O Ministério de Minas e Energia deu o primeiro passo para avaliar a viabilidade técnica de elevar a mistura de biodiesel no diesel para até 25%, conforme prevê a nova legislação.
O governo federal oficializou nesta quarta-feira, 20 de maio, um cronograma de testes rigorosos para verificar o comportamento de motores diante de teores mais elevados de combustíveis renováveis. A iniciativa busca transformar em evidências técnicas a possibilidade de saltar dos atuais 15% (B15) para até 25% (B25) de biodiesel na mistura comercializada em todo o país.
A medida está alinhada à lei do Combustível do Futuro (lei nº 14.993/2024), que aponta o caminho para a descarbonização do setor de transportes brasileiro. Embora o foco seja a viabilidade técnica — deixando de lado, neste momento, discussões sobre custos e impactos socioeconômicos — o resultado das análises será fundamental para subsidiar futuras deliberações do CNPE (Conselho Nacional de Política Energética).
Metodologia dos ensaios
Para garantir a precisão dos dados, os testes serão divididos em duas etapas distintas: uma primeira fase que analisa a transição de 15% para 20%, seguida por uma segunda fase dedicada ao intervalo de 20% a 25%. O protocolo exige o uso de motores que representam fielmente a realidade da frota brasileira, incluindo desde veículos pesados com maior tempo de uso até propulsores modernos de alta tecnologia.
A avaliação será exaustiva, monitorando a estabilidade do combustível, a formação de sedimentos e resíduos em tanques, além dos índices de degradação do diesel. O plano considera também a diversidade da matéria-prima nacional, como o óleo de soja e o sebo bovino, que possuem propriedades químicas distintas e reagem de maneiras específicas no interior dos motores.
“As avaliações têm como objetivo gerar evidências técnicas sobre o desempenho, a segurança operacional e a adequação das misturas, para subsidiar a eventual mudança do ponto de vista legal e regulatório.”
Desafios e perspectivas futuras
A transição para um patamar mais elevado de biocombustíveis é vista por especialistas como uma ferramenta poderosa para reduzir a dependência externa de derivados de petróleo e mitigar a emissão de poluentes. No entanto, o tema desperta cautela na indústria automobilística, que teme por possíveis danos aos componentes mecânicos e perda de performance.
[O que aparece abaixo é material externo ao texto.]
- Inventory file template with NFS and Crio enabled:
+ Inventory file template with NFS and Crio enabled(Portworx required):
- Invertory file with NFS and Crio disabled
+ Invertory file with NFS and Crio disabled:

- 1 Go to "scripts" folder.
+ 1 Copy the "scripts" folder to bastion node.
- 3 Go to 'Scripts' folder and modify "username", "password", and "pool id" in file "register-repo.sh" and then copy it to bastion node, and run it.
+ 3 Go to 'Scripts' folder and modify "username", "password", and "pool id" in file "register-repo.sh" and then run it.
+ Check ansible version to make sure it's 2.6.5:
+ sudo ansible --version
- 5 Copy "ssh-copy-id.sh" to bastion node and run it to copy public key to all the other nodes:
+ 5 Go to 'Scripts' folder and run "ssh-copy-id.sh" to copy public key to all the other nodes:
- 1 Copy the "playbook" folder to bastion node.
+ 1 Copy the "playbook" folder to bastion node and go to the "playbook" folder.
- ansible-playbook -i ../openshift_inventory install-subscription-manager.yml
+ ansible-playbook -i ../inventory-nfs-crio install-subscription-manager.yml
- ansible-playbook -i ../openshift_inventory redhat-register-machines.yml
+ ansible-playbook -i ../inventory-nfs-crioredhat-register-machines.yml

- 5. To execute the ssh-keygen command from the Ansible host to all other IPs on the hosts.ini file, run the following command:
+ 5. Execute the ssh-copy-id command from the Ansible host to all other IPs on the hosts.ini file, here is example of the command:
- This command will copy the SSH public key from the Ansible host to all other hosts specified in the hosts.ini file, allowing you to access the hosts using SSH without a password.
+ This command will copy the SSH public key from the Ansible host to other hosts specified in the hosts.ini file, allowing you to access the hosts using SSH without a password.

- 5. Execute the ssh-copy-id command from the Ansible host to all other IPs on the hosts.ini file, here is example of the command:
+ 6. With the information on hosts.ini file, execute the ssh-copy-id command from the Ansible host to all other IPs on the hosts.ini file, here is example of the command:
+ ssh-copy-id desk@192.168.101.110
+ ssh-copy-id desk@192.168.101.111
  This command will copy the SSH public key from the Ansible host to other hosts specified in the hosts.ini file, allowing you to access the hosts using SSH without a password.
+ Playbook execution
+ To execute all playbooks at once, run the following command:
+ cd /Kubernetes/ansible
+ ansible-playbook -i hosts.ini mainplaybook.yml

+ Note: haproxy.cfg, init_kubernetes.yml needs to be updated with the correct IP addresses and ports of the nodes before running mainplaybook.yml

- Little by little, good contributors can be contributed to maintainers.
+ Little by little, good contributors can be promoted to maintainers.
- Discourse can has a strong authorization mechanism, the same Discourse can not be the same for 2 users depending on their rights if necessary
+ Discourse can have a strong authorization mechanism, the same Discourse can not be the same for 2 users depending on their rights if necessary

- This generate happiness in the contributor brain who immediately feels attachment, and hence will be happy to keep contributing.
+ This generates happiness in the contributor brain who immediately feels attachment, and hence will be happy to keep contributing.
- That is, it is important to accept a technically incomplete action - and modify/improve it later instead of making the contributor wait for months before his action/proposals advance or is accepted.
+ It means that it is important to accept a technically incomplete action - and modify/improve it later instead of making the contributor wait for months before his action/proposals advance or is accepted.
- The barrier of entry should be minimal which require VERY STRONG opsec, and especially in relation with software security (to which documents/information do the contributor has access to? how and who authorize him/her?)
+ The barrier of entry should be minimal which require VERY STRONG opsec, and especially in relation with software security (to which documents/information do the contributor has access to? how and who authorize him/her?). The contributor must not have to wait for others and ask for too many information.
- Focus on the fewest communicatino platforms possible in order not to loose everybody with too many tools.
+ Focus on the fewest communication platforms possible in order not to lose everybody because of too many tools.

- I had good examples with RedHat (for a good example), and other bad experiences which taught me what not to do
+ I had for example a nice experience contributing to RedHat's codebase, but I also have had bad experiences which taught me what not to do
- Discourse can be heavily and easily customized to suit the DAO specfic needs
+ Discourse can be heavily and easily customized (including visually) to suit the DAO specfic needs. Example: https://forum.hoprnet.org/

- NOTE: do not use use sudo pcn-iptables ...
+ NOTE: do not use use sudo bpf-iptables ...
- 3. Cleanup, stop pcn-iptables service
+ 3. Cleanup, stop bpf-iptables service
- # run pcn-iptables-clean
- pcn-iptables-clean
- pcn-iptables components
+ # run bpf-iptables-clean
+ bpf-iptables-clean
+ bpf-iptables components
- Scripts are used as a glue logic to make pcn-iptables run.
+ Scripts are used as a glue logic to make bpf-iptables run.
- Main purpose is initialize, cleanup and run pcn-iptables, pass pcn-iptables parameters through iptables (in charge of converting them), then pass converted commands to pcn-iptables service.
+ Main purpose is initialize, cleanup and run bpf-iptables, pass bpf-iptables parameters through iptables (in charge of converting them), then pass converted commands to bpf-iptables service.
Com a ANP (Agência Nacional do Petróleo, Gás Natural e Biocombustíveis) supervisionando um parque industrial de 59 usinas autorizadas, o país se prepara para um possível aumento na demanda. Caso os testes comprovem a segurança operacional, o Brasil poderá consolidar sua posição como líder global em transição energética, contanto que o escalonamento da produção nacional consiga acompanhar os novos padrões de mistura sem pressionar excessivamente os preços ao consumidor final.